Aim of the exercise: Copy all lines in the data that contain the string "class".

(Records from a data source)
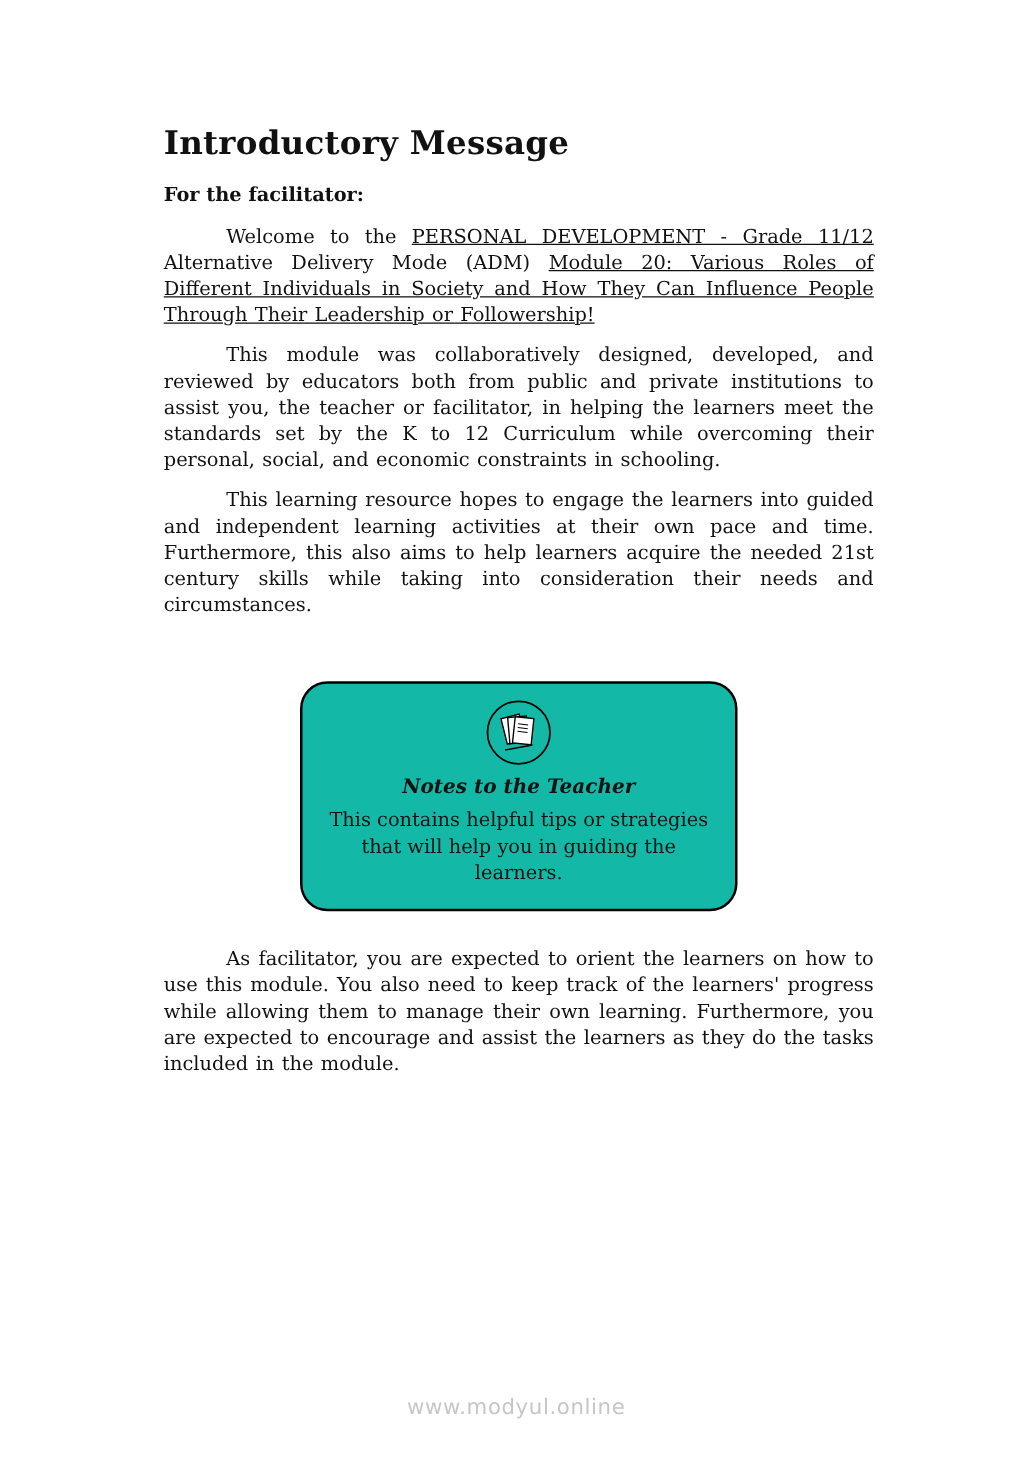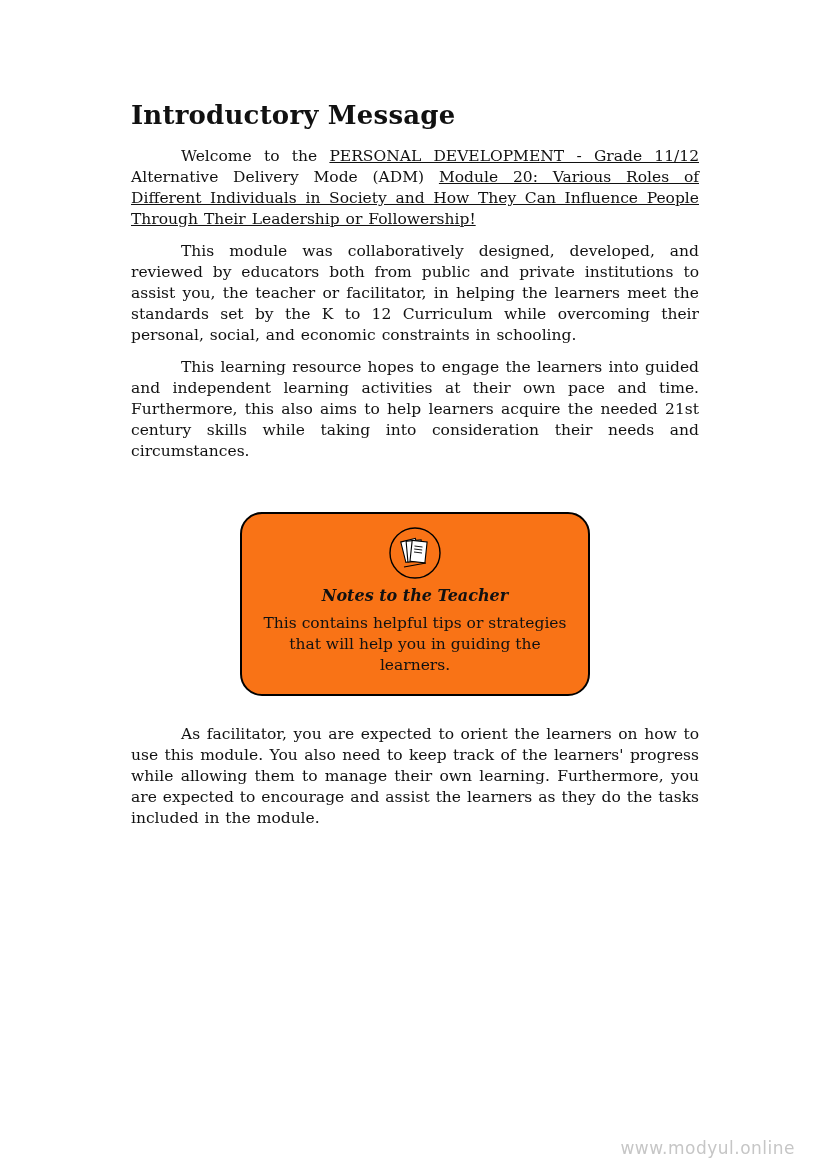--- a/index.html
+++ b/index.html
@@ -91,6 +91,7 @@
 
     <h1 class="doc-title">Introductory Message</h1>
 
+    <div class="facilitator-heading">For the facilitator:</div>
 
     <p class="body-para"><span>Welcome to the </span><span class="u">PERSONAL DEVELOPMENT - Grade 11/12</span><span> Alternative Delivery Mode (ADM) </span><span class="u">Module 20: Various Roles of Different Individuals in Society and How They Can Influence People Through Their Leadership or Followership!</span></p>
 

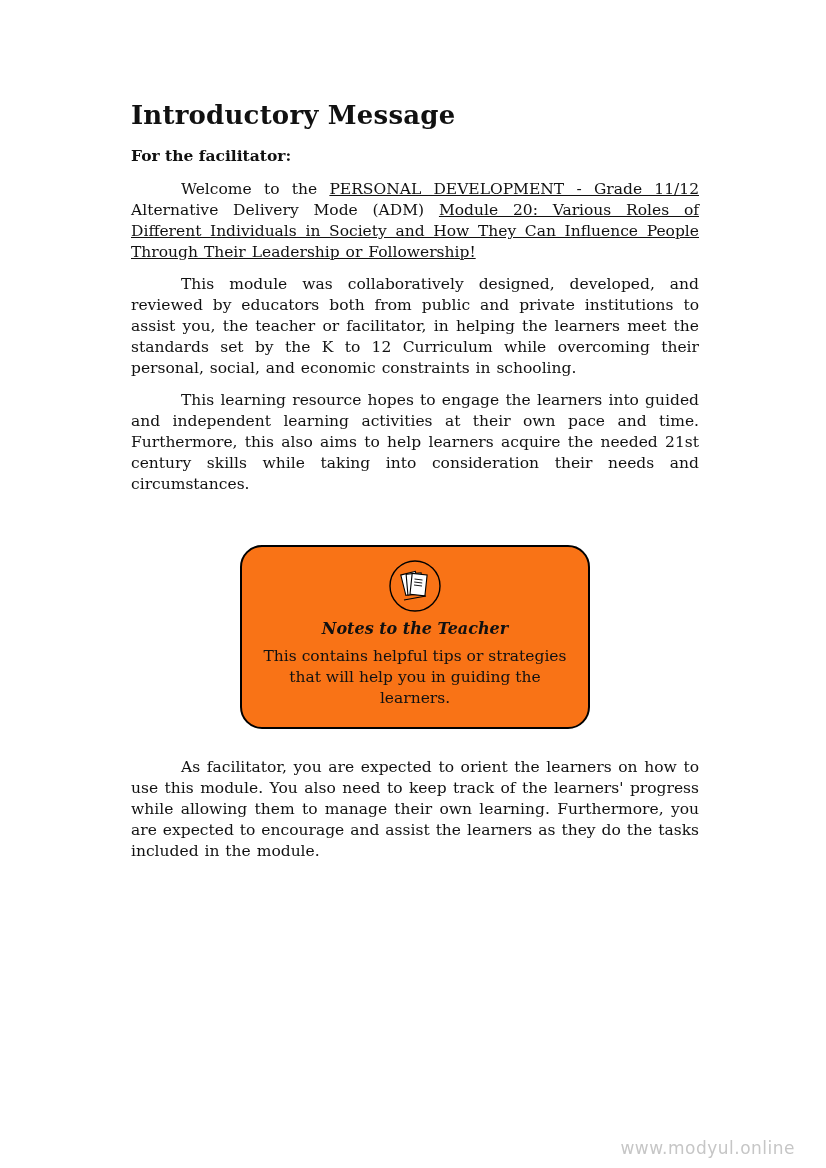--- a/index.html
+++ b/index.html
@@ -45,7 +45,7 @@
     border: 2px solid #000000;
     border-radius: 22px;
     padding: 12px 16px 18px 16px;
-    background: #f97316;
+    background: #14b8a6;
   }
   .notes-box .icon-wrap {
     text-align: center;

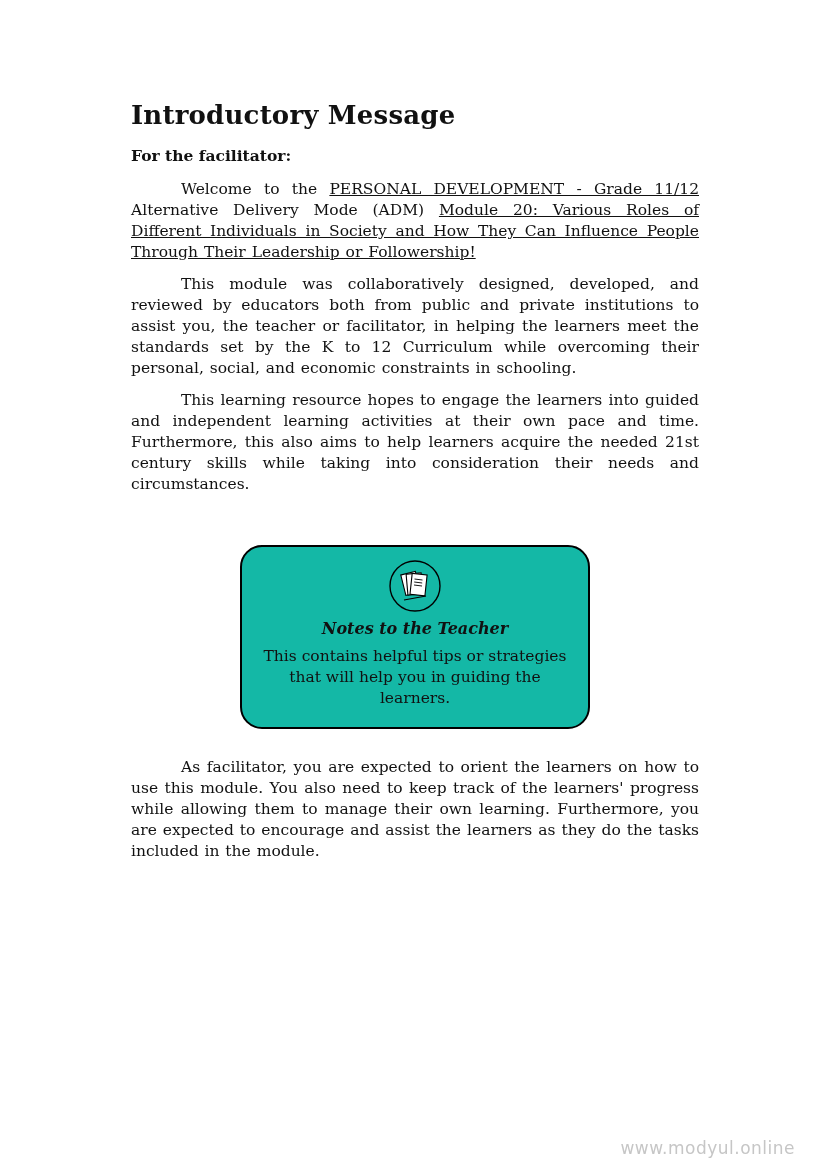--- a/index.html
+++ b/index.html
@@ -75,8 +75,8 @@
   .watermark {
     position: absolute;
     left: 0; right: 0;
-    bottom: 10px;
-    text-align: right;
+    bottom: 32px;
+    text-align: center;
     font-size: 17px;
     font-family: "DejaVu Sans", sans-serif;
     color: #c6c6c6;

Response below:
     <h1 class="doc-title">Introductory Message</h1>
+    <div class="facilitator-heading">For the facilitator:</div>
     <p class="body-para"><span>Welcome to the </span><span class="u">PERSONAL DEVELOPMENT - Grade 11/12</span><span> Alternative Delivery Mode (ADM) </span><span class="u">Module 20: Various Roles of Different Individuals in Society and How They Can Influence People Through Their Leadership or Followership!</span></p>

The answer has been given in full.